The world’s most impoverished communities don’t need to be told that intact ecosystems are vital to their health. Healthy ecosystems = healthy humans! This inter-connectivity needs to be moved up the agenda and the good news is that this is now starting to happen.
The idea that the health of the planet and health of people are inextricably linked is not a new one, but this year’s Covid-19 pandemic, brought about by zoonotic disease, threw that connection into stark relief. As more people began to connect the dots between environmental destruction, agriculture, livestock, wildlife trade and human disease, the “One Health” approach came into vogue - and was supported by the U.S. Centers for Disease Control (CDC).
The world’s most impoverished communities don’t need to be told that intact ecosystems are vital to their health, says Joseph Walston, vice president for field conservation programs with the Wildlife Conservation Society (WCS). They get it.
When, for example, bushmeat hunting surges in an area to sate the demand for exotic foods in a far-off city, they comprehend very well that they’re losing a critical source of nutrients and protein.

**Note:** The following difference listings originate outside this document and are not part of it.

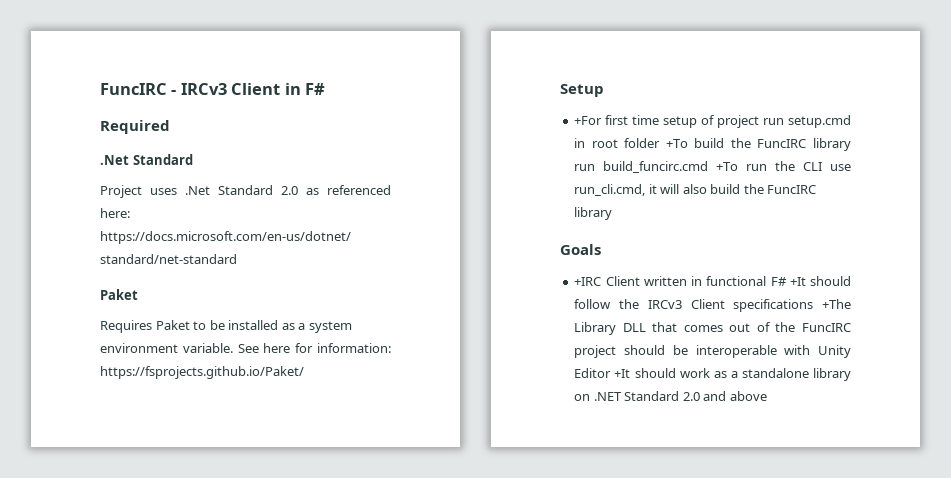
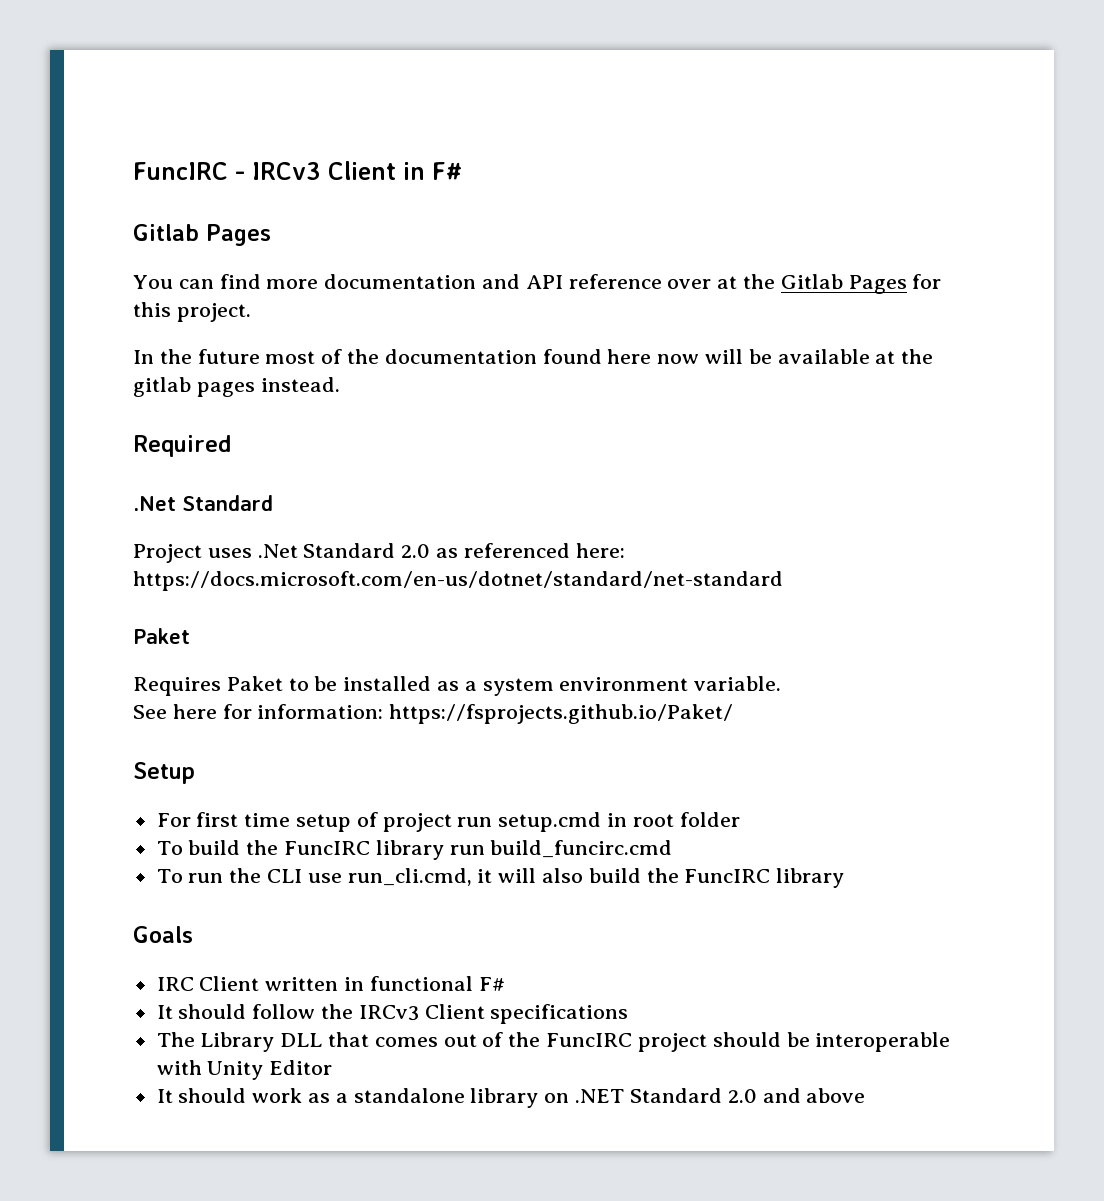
(326, 89) none -> [133,224,271,246] [133,274,942,294] [133,302,251,322] [133,349,934,364] [133,377,340,397] // Gitlab Pages // You can find more documentation and API reference over at the Gitlab Pages for this project. // In the future most of the documentation found here now will be available at the gitlab pages instead.
(233, 348) none -> (782, 683) //
[574,116,603,125] +For -> [156,813,191,827] For
[665,139,688,148] +To -> [156,841,183,855] // To
[716,162,739,171] +To -> [156,869,183,883] // To
[574,277,602,286] +IRC -> [156,977,194,991] IRC
[789,277,806,286] +It -> [156,1005,173,1019] // It
[822,299,851,309] +The -> [156,1032,195,1047] // The
[614,369,631,378] +It -> [156,1089,173,1103] // It

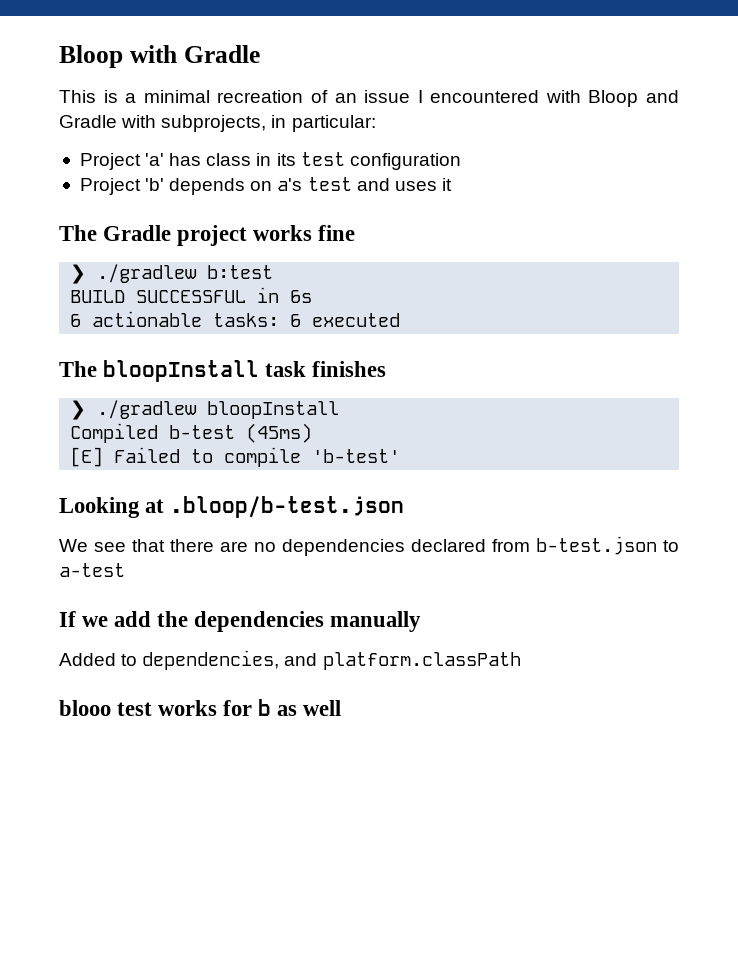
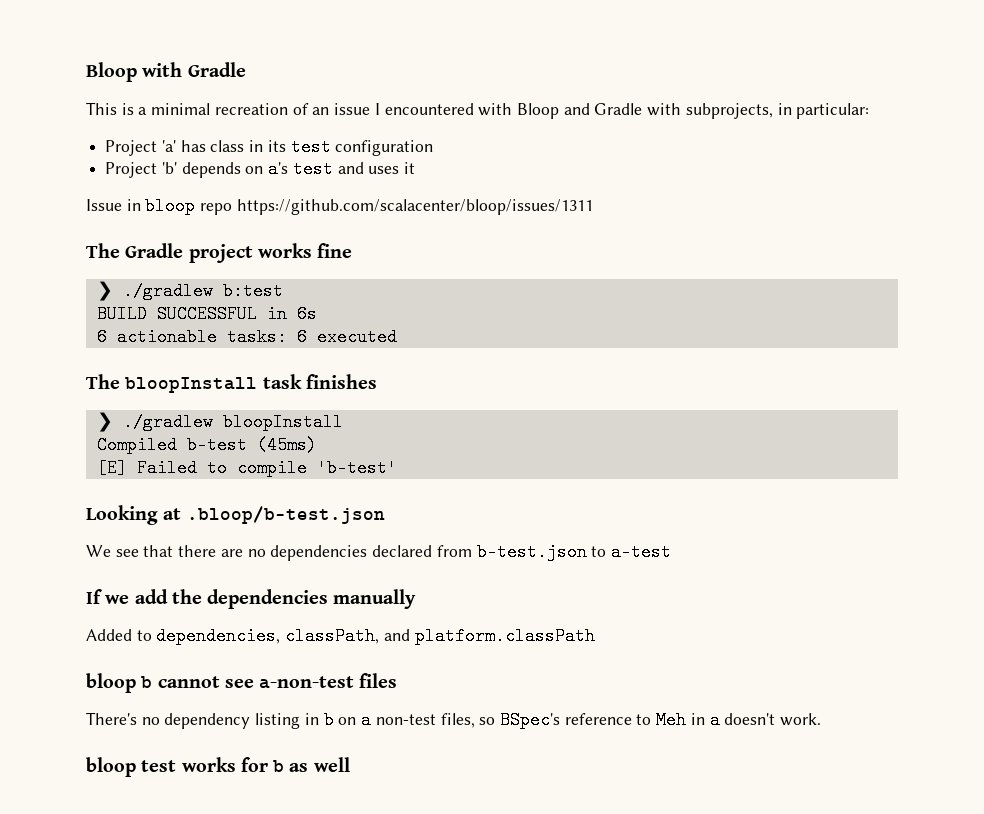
(452, 184) none -> [86,197,593,215] // Issue in bloop repo https://github.com/scalacenter/bloop/issues/1311
(280, 660) none -> [285,627,380,645] classPath,
[59,700,111,716] blooo -> [86,673,398,693] [86,711,822,729] [86,757,136,777] bloop b cannot see a-non-test files // There's no dependency listing in b on a non-test files, so BSpec's reference to Meh in a doesn't work. // bloop

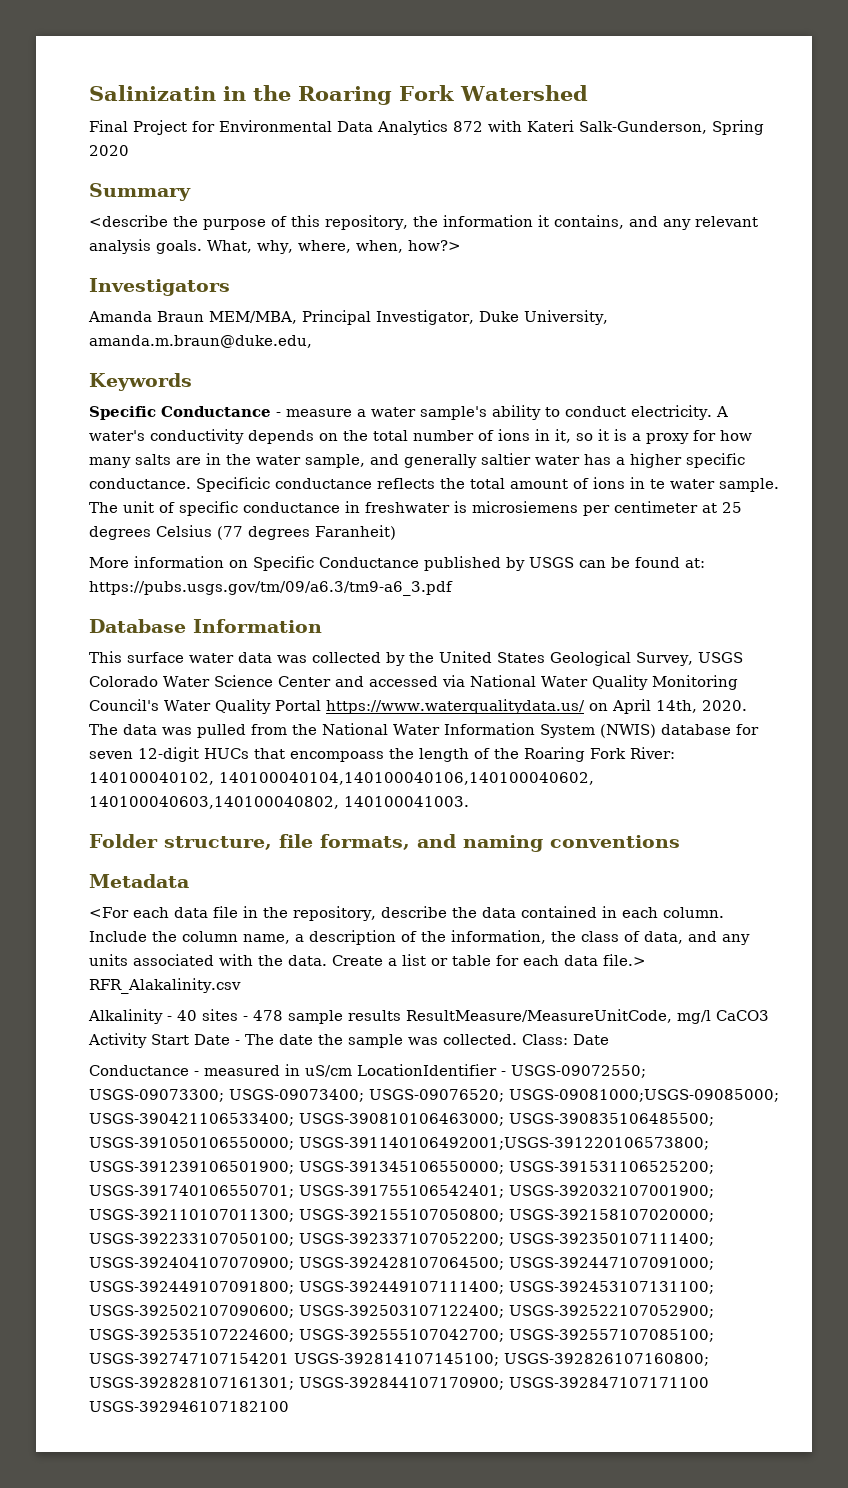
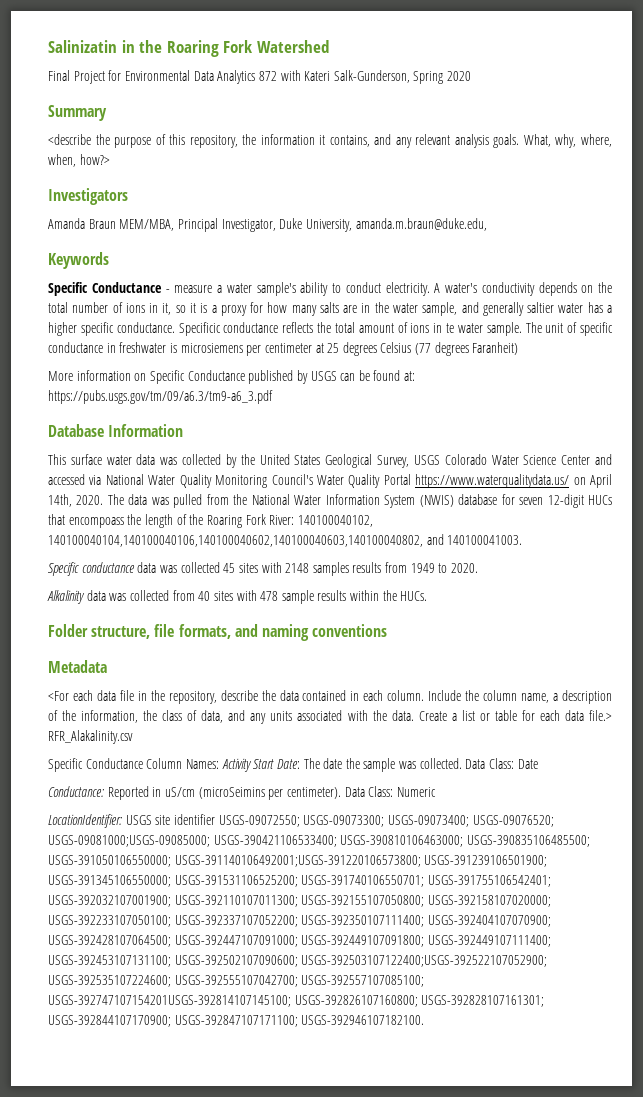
[219,772,594,785] [89,796,339,809] 140100040104,140100040106,140100040602, 140100040603,140100040802, -> [48,534,444,547] 140100040104,140100040106,140100040602,140100040603,140100040802, and
(469, 801) none -> [48,562,479,576] [47,590,428,604] // Specific conductance data was collected 45 sites with 2148 samples results from 1949 to 2020. // Alkalinity data was collected from 40 sites with 478 sample results within the HUCs.
[88,1009,769,1024] [88,1033,240,1048] Alkalinity - 40 sites - 478 sample results ResultMeasure/MeasureUnitCode, mg/l CaCO3 Activity Start Date - -> [48,758,300,772] Specific Conductance Column Names: Activity Start Date:
(517, 1039) none -> [465,759,486,769] Data
[89,1064,506,1077] Conductance - measured in uS/cm LocationIdentifier - -> [48,786,436,800] [48,814,215,828] Conductance: Reported in uS/cm (microSeimins per centimeter). Data Class: Numeric // LocationIdentifier: USGS site identifier
[299,1305,714,1318] USGS-392503107122400; USGS-392522107052900; -> [301,955,548,967] USGS-392503107122400;USGS-392522107052900;
[89,1353,499,1366] USGS-392747107154201 USGS-392814107145100; -> [48,995,291,1007] USGS-392747107154201USGS-392814107145100;
[509,1377,709,1388] [89,1401,289,1412] USGS-392847107171100 USGS-392946107182100 -> [174,1015,425,1027] USGS-392847107171100; USGS-392946107182100.

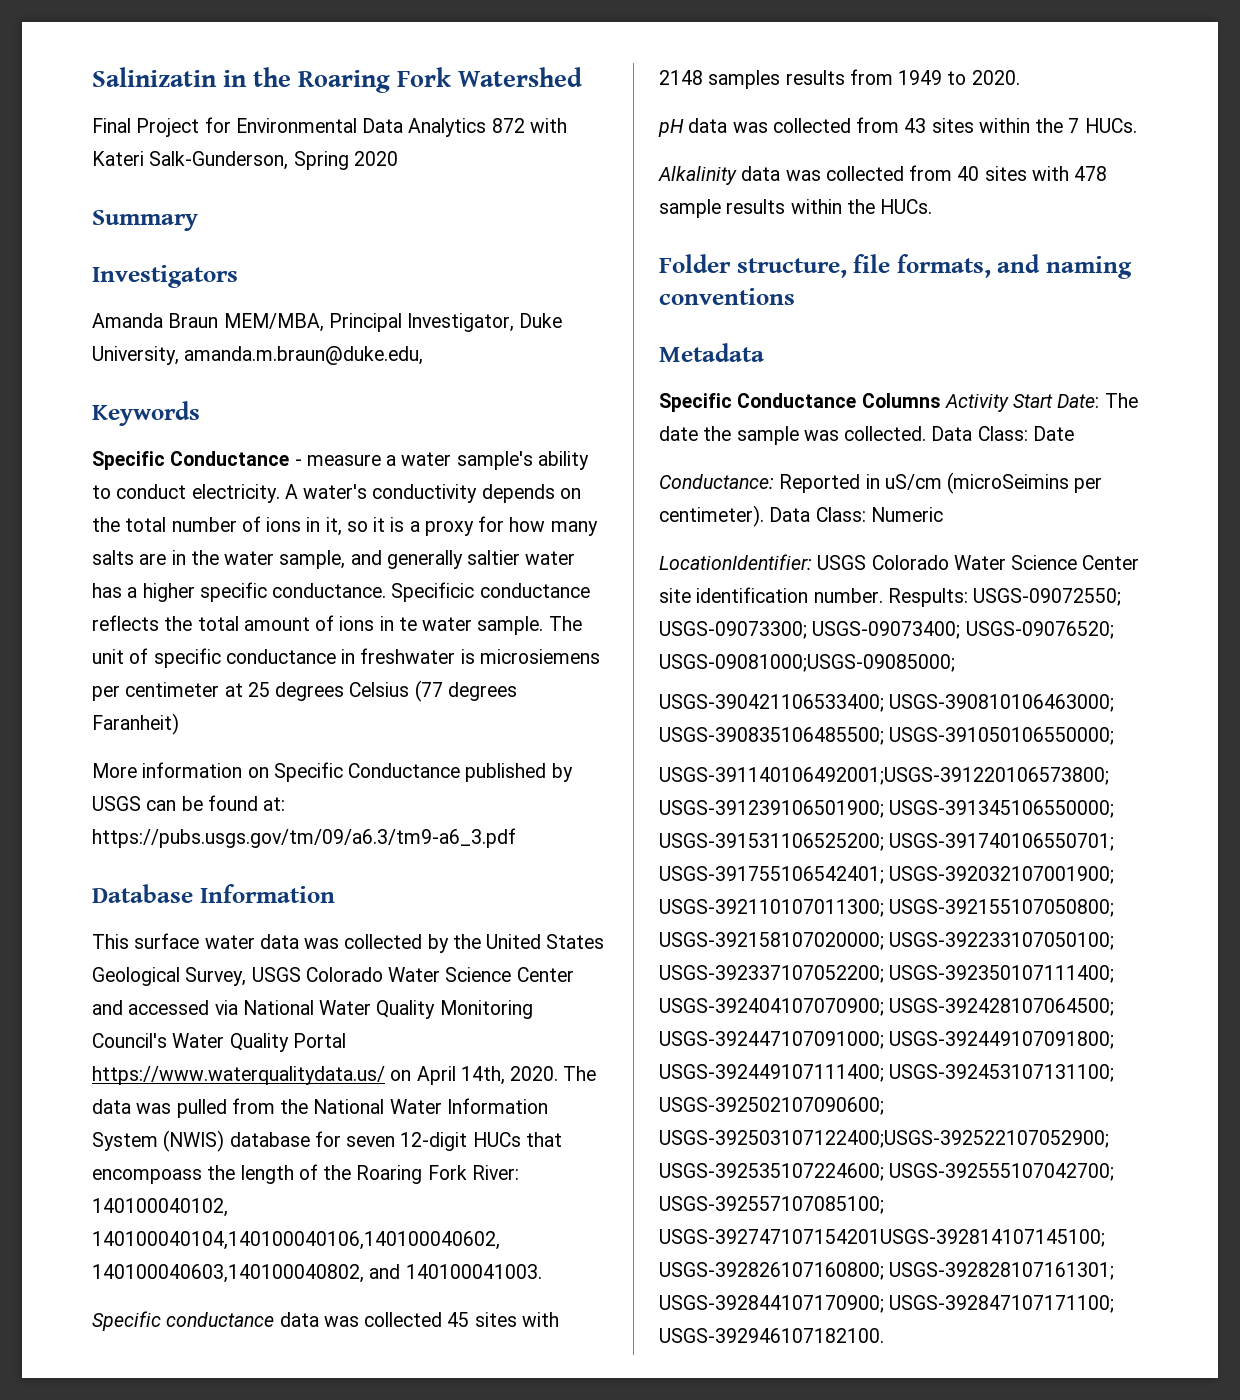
[48,134,612,148] [48,154,110,167] // <describe the purpose of this repository, the information it contains, and any relevant analysis goals. What, why, where, when, how?> -> (198, 220) none
(479, 568) none -> [658,117,1137,137] // pH data was collected from 43 sites within the 7 HUCs.
[48,690,613,704] [48,710,612,724] [48,730,133,744] [48,758,219,772] // <For each data file in the repository, describe the data contained in each column. Include the column name, a description of the information, the class of data, and any units associated with the data. Create a list or table for each data file.> RFR_Alakalinity.csv // Specific Conductance Column Names: -> [659,393,941,412] // Specific Conductance Columns
[155,814,215,825] site identifier -> [871,555,1140,570] [659,587,968,607] Colorado Water Science Center site identification number. Respults:
(210, 841) none -> (955, 663) //
(171, 861) none -> (1115, 736) //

“If you’re going to work in [places like] Central Africa, the idea that you can split off issues around health and environment from each other - it has it has just never made any sort of sense,” Walston said. That’s led WCS to include health components as a standard part of its programming, he added, “even though we are the Wildlife Conservation Society.”
But getting that message across to consumers in wealthier countries, who are better insulated from the immediate health risks of ecosystem degradation, as well as key decision-makers, isn’t as straightforward. That’s why WCS and other conservationists, scientists and policymakers are calling for better integration between the environment and health sectors to deal with the challenges we face.
At a conference in Berlin last October, they issued 10 principles aimed at guiding this sort of meaningful collaboration. The Berlin Principles aim to broaden the scope of “One Health,” a term that acknowledges the interdependence of environmental and public health issues.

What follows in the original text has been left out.